18. The method of any one of claims 1 to 8, 10, 12, 14 or
16, further comprising isolating sections of at least one
of the drill string bore and annulus when there is no fluid
circulation, such that such sections may be maintained at
relatively low pressures.


19. The method of any one of claims 9, 11, 13, 15 or 17,
further comprising isolating sections of at least one of
the drill string bore and annulus when there is no fluid
circulation, such that such sections may be maintained at
relatively low pressures.



18

20. The method of any one of claims 2 to 7, 9, 11, 13, 15,
17 or 19, wherein the pressure of the circulating drilling
fluid at the formation is lower than hydrostatic pressure.

21. The method of any one of claims 1 to 20, further
comprising agitating drill cuttings in the annulus.

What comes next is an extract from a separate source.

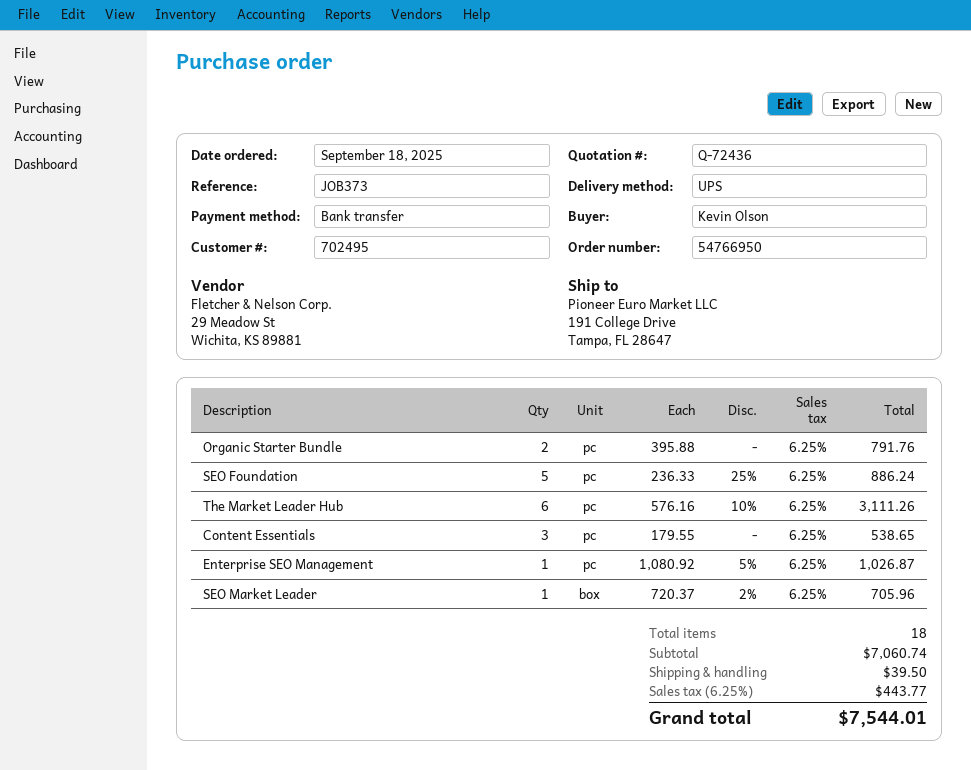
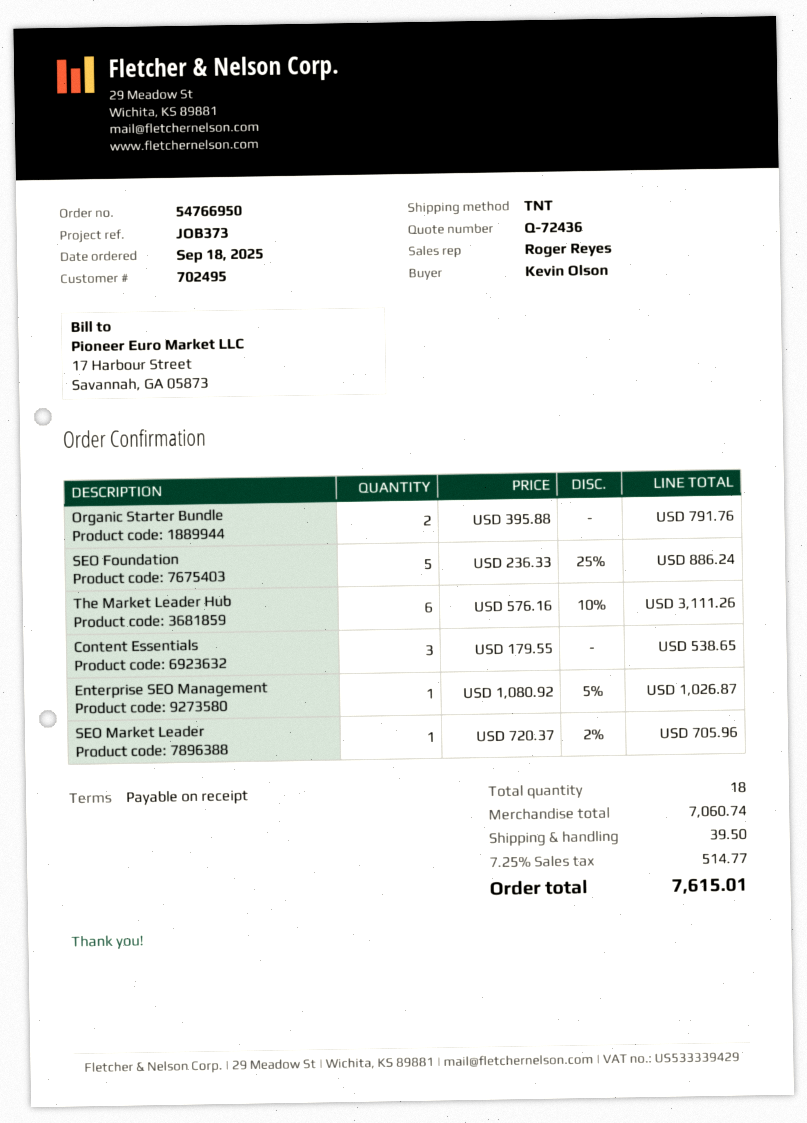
shipping method: UPS -> TNT
tax: 6.25% = 443.77 -> 7.25% = 514.77
total: 7544.01 -> 7615.01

22. The method of claim 20, wherein the drill cuttings are
agitated by agitating members driven by the flow of
drilling fluid through the string.


23. The method of any one of claims 1 to 22, wherein
energy is added to the drilling fluid at a plurality of
locations in the annulus.


24. Drilling apparatus comprising:
a drill bit mounted on a tubular drill string for
extending through a wellbore;
means for circulating drilling fluid down through the
drill string to exit the string at or adjacent the bit, and
then upwards through an annulus between the string and
wellbore wall; and
means for adding energy to the drilling fluid in the
annulus at a location spaced apart from the lower end of
the tubular drill string, thereby increasing the pressure
of the drilling fluid above said energy adding means and
simultaneously decreasing the pressure of the drilling
fluid below said energy adding means.


25. The apparatus of claim 24, wherein the wellbore
extends through a formation containing fluid at a
predetermined pressure, and said location is chosen to be
above the formation such that there is a predetermined



19

differential between the pressure of the formation fluid
and the pressure of the drilling fluid in communication
with the formation.


26. The apparatus of claim 24 or 25, wherein said means
for adding energy is at least one pump arrangement mounted
on the drill string.


27. The apparatus of claim 26, wherein the pump is adapted
to be driven by the fluid flowing through the drill string.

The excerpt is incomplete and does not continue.